Application 3. Biosensing

In addition to bioimaging, biosensing is another area of great interest. Biosensors are sensors of any type that can detect and/or quantify the concentration of a molecule. Biosensors often work on electrochemical or fluorescent techniques and are often characterized by their sensitivity. The ideal biosensing system is simple, portable, and accurate requiring little user interaction, however this is often not achievable when requiring extremely sensitive results. One study done by Zhu et al utilized hydrazine bioconjugation to achieve a simple biosensing system for breast cancer detection. For an alternative biosensing method check out our article about the bioconjugation of maleimide which can be used to build many different biosensors.
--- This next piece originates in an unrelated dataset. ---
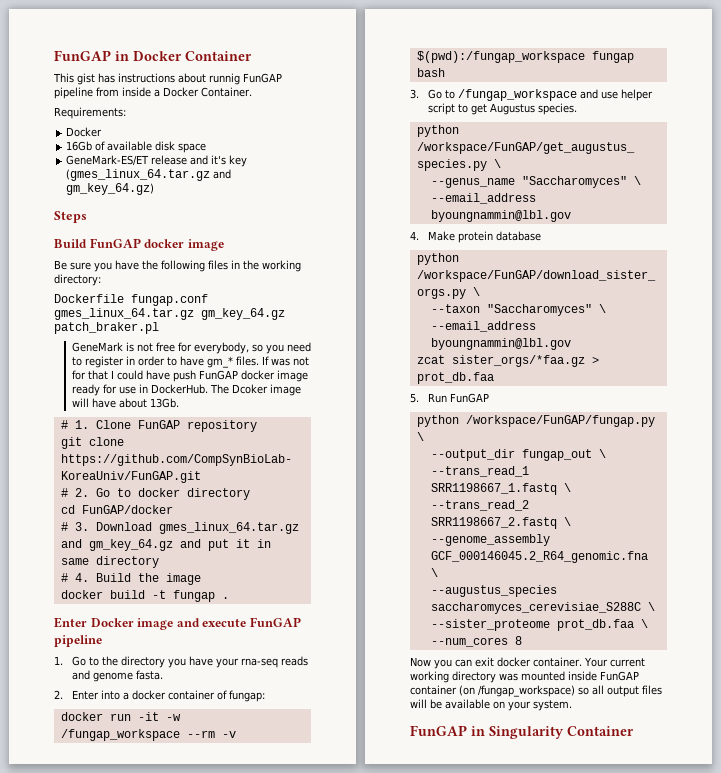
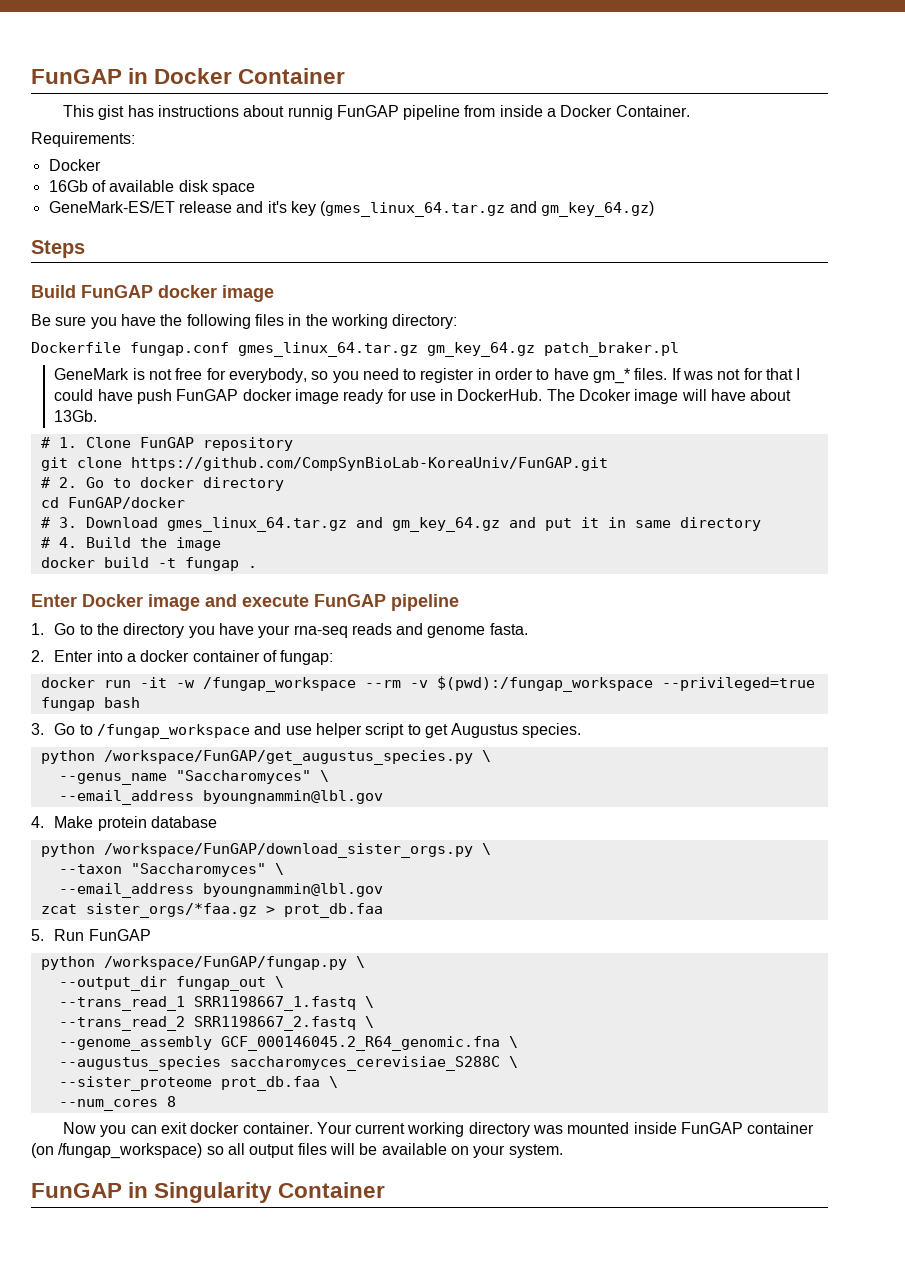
- docker run -it -w /fungap_workspace --rm -v $(pwd):/fungap_workspace fungap bash
+ docker run -it -w /fungap_workspace --rm -v $(pwd):/fungap_workspace --privileged=true fungap bash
In this study sensitive biosensing and imaging was achieved using silver deposition and silver stripping voltammetry. The image shown below shows the procedure used for this sensing configuration. First the breast cancer antibody immobilized on a glassy carbon electrode that has been coated by 2,5-bis(2-thienyl)- 1H-pyrrole-1-(p-benzoic acid) (DPB) coated gold nanoparticles to produce the sensing device. Next the breast cancer cells were incubated with aptamer-gold nanoparticles conjugated with hydrazine. These particles were formed first by thiolation of the aptamer-gold nanoparticles followed by electrostatic interactions of hydrazine with the gold nanoparticle surface. The aptamer allows for bonding to the cancer cell and after this incubation is complete silver nitrate is added to the system to selectively deposit gold onto the hydrazine surface. Here the hydrazine selectively reduces the silver nitrate ions resulting in silver metal deposition onto the nanoparticles surface. After stripping, voltammetry is applied to quantitatively analyze the amount of silver deposited which can then be related to the concentration of cancer cells in the sample.

Schematic of GCE, antibody, and gold nanoparticle sensing breast cancer tissue
Schematic of GCE, antibody, and gold nanoparticle incubation strategy for the sensing of breast cancer tissue. Source: Analytical Chemistry.